▸ RECORDS FOR THE EXERCISE

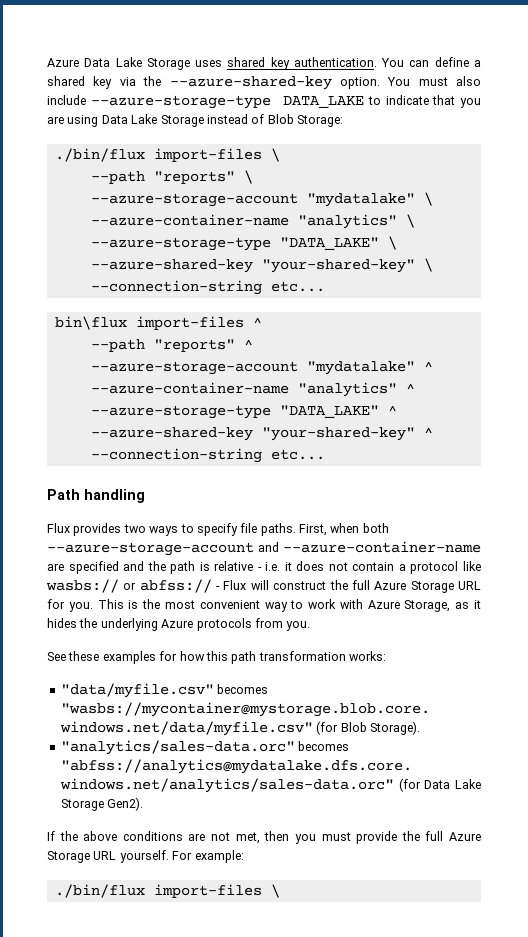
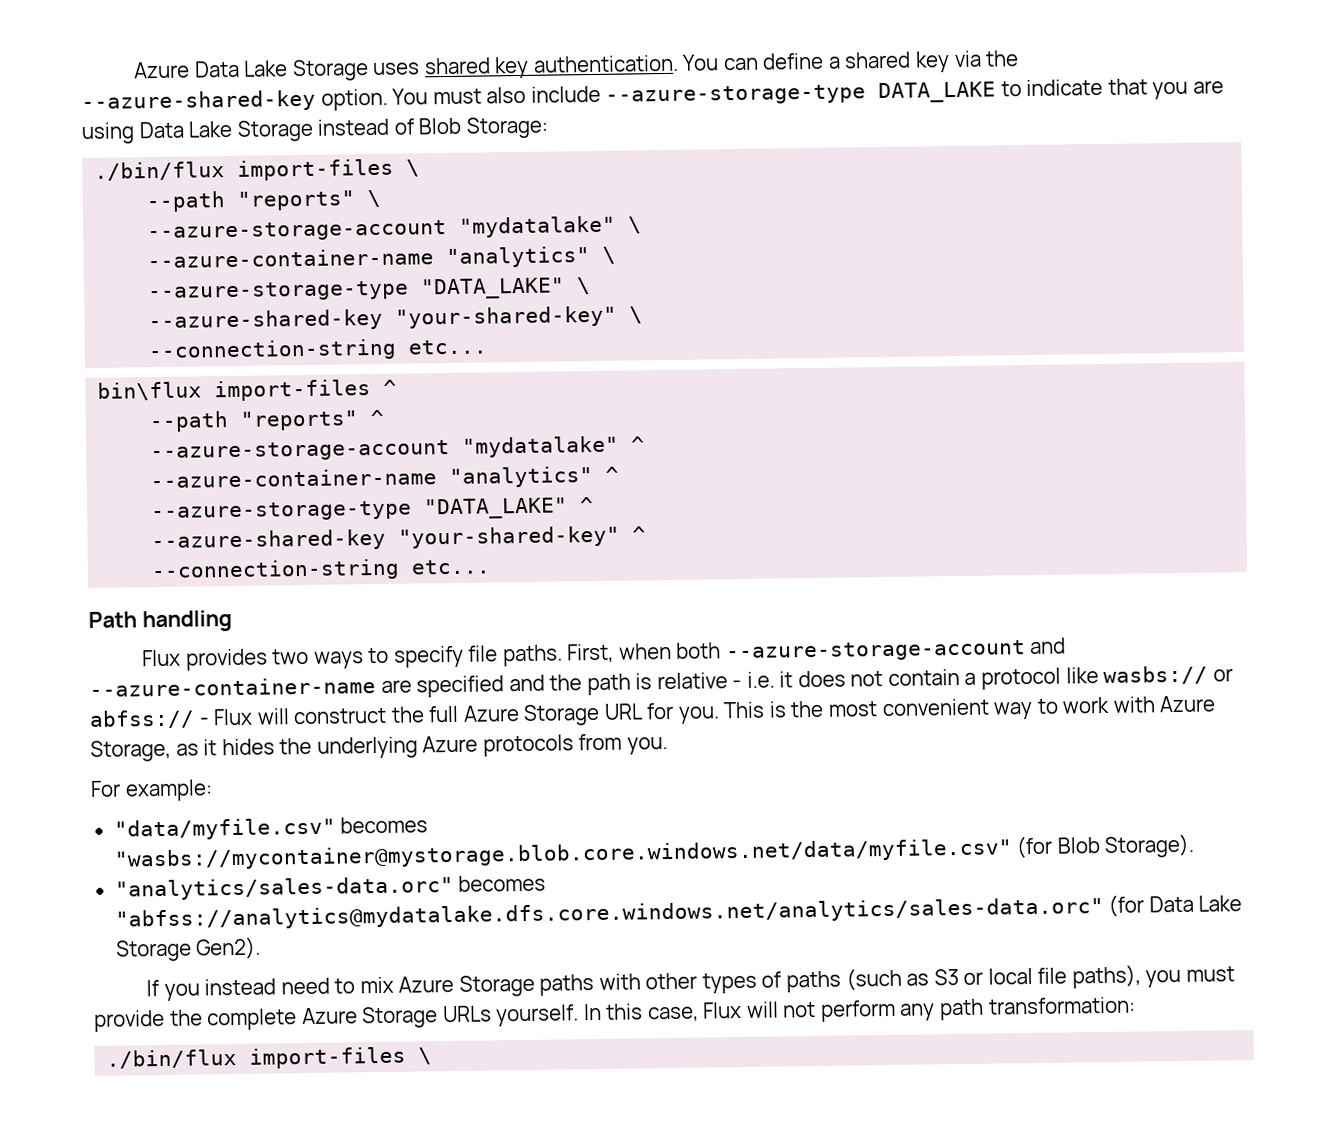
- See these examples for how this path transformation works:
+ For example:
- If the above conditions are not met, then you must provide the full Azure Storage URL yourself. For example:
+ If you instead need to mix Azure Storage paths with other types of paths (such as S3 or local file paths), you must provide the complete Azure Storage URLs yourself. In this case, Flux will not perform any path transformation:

---

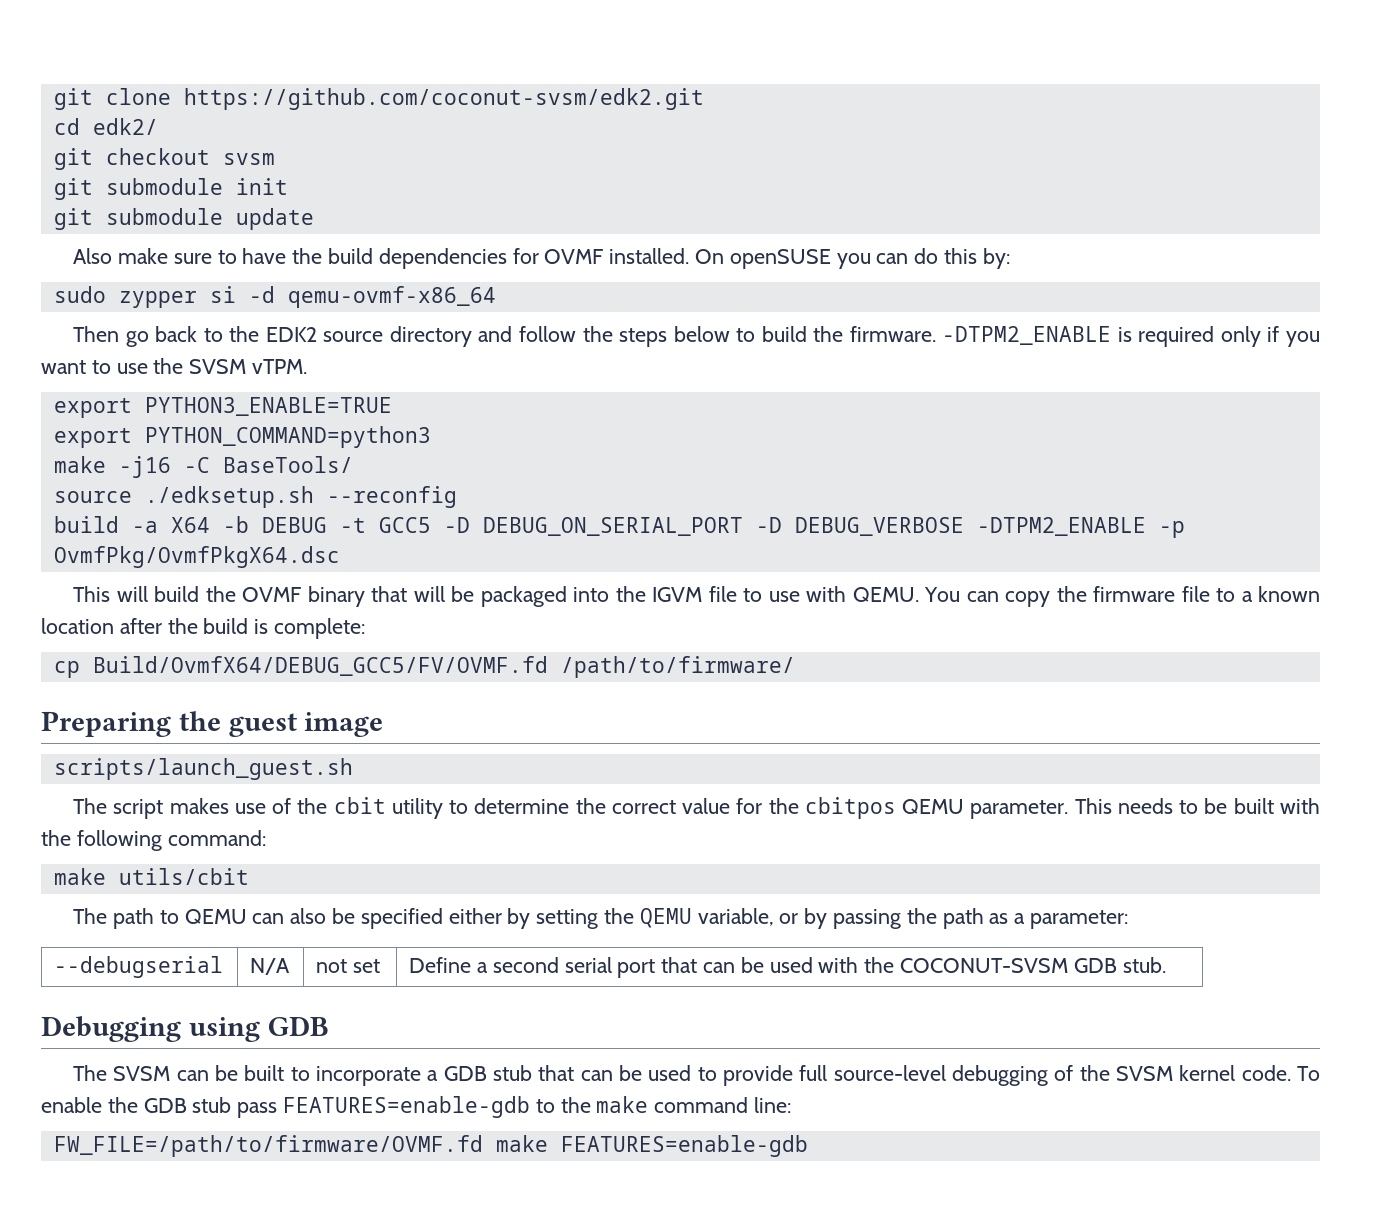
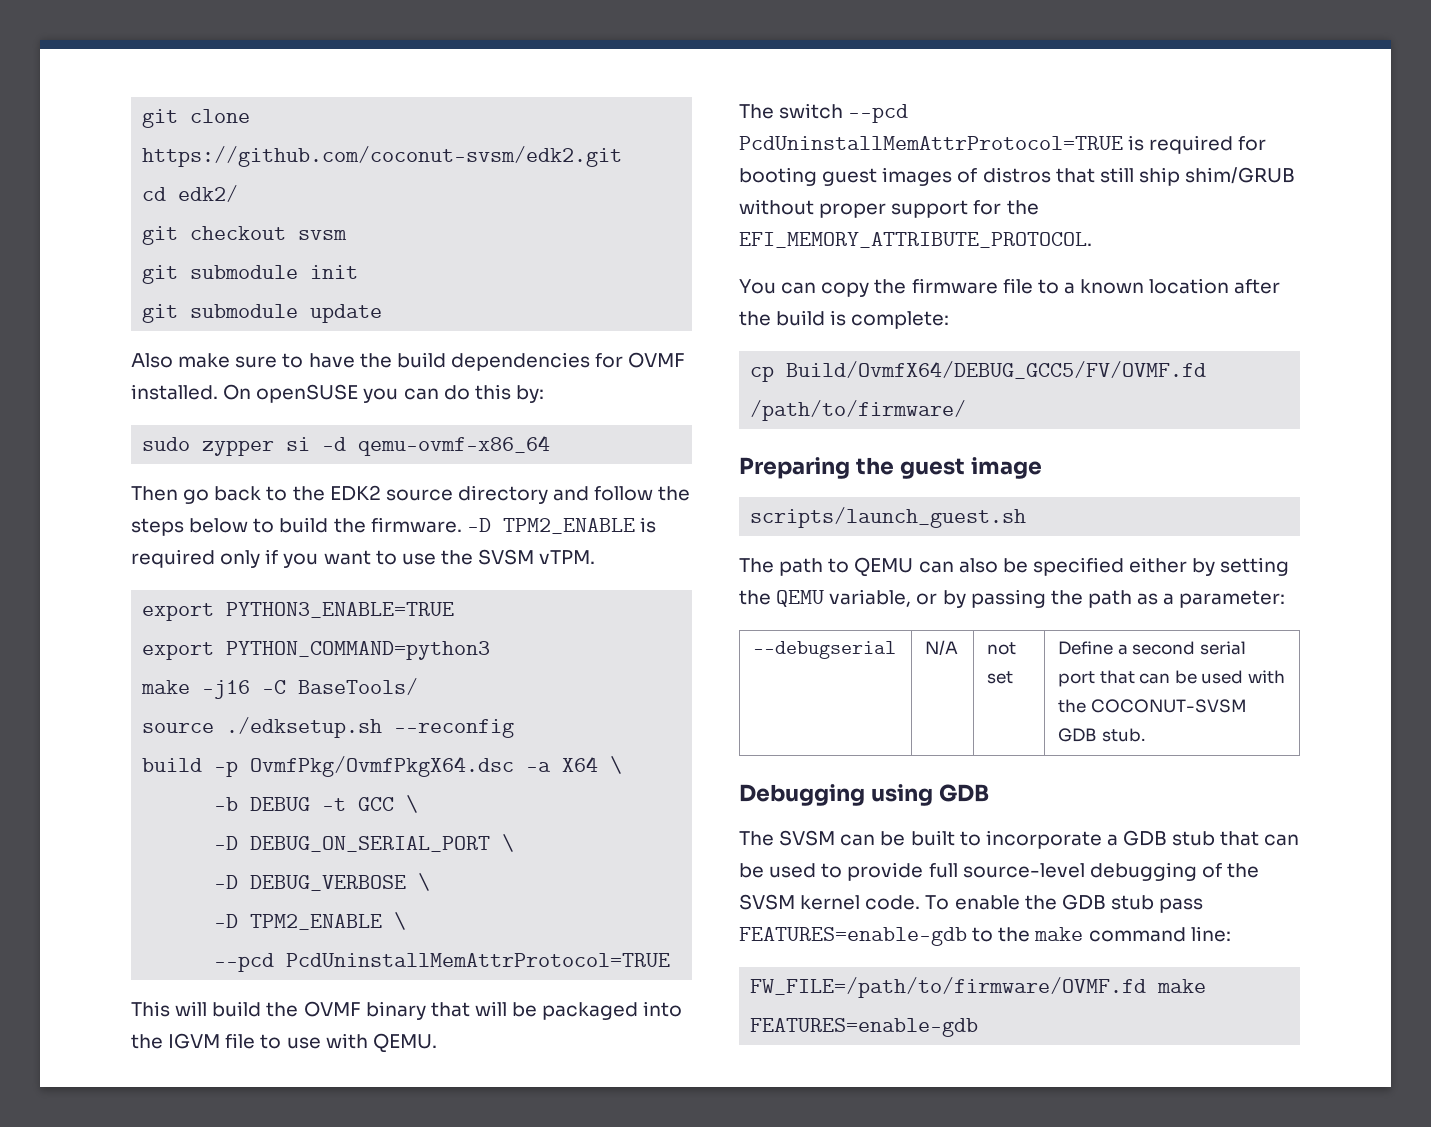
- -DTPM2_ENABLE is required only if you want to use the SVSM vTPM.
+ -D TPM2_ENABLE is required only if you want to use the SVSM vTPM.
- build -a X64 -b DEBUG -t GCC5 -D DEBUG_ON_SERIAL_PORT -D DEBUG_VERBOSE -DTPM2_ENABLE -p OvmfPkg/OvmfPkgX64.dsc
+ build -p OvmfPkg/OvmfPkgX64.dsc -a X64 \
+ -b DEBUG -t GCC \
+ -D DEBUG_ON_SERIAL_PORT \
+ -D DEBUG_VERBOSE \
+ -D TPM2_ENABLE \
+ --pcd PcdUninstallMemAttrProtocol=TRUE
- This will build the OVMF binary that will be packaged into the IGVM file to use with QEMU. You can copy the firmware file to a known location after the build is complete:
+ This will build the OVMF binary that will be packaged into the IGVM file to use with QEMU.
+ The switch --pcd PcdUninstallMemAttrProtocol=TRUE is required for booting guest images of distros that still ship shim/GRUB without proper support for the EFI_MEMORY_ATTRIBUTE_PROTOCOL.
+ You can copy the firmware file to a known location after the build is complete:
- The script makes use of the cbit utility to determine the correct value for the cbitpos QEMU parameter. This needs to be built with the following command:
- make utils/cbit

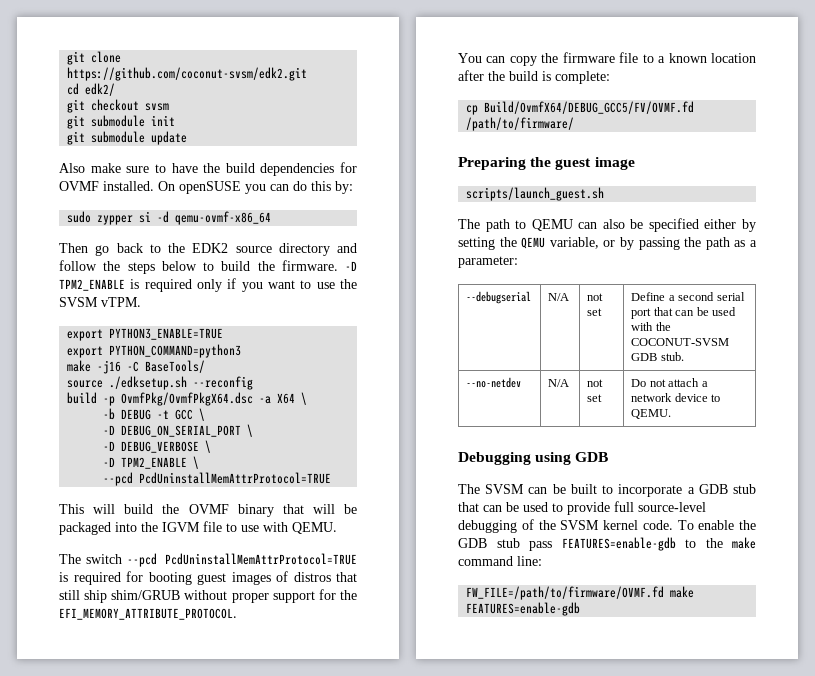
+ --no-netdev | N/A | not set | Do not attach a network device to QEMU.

▸ TASK PROMPT
The word "Azure" appears in some lines above. Return every one of those lines.

▸ TASK RESPONSE
- If the above conditions are not met, then you must provide the full Azure Storage URL yourself. For example:
+ If you instead need to mix Azure Storage paths with other types of paths (such as S3 or local file paths), you must provide the complete Azure Storage URLs yourself. In this case, Flux will not perform any path transformation:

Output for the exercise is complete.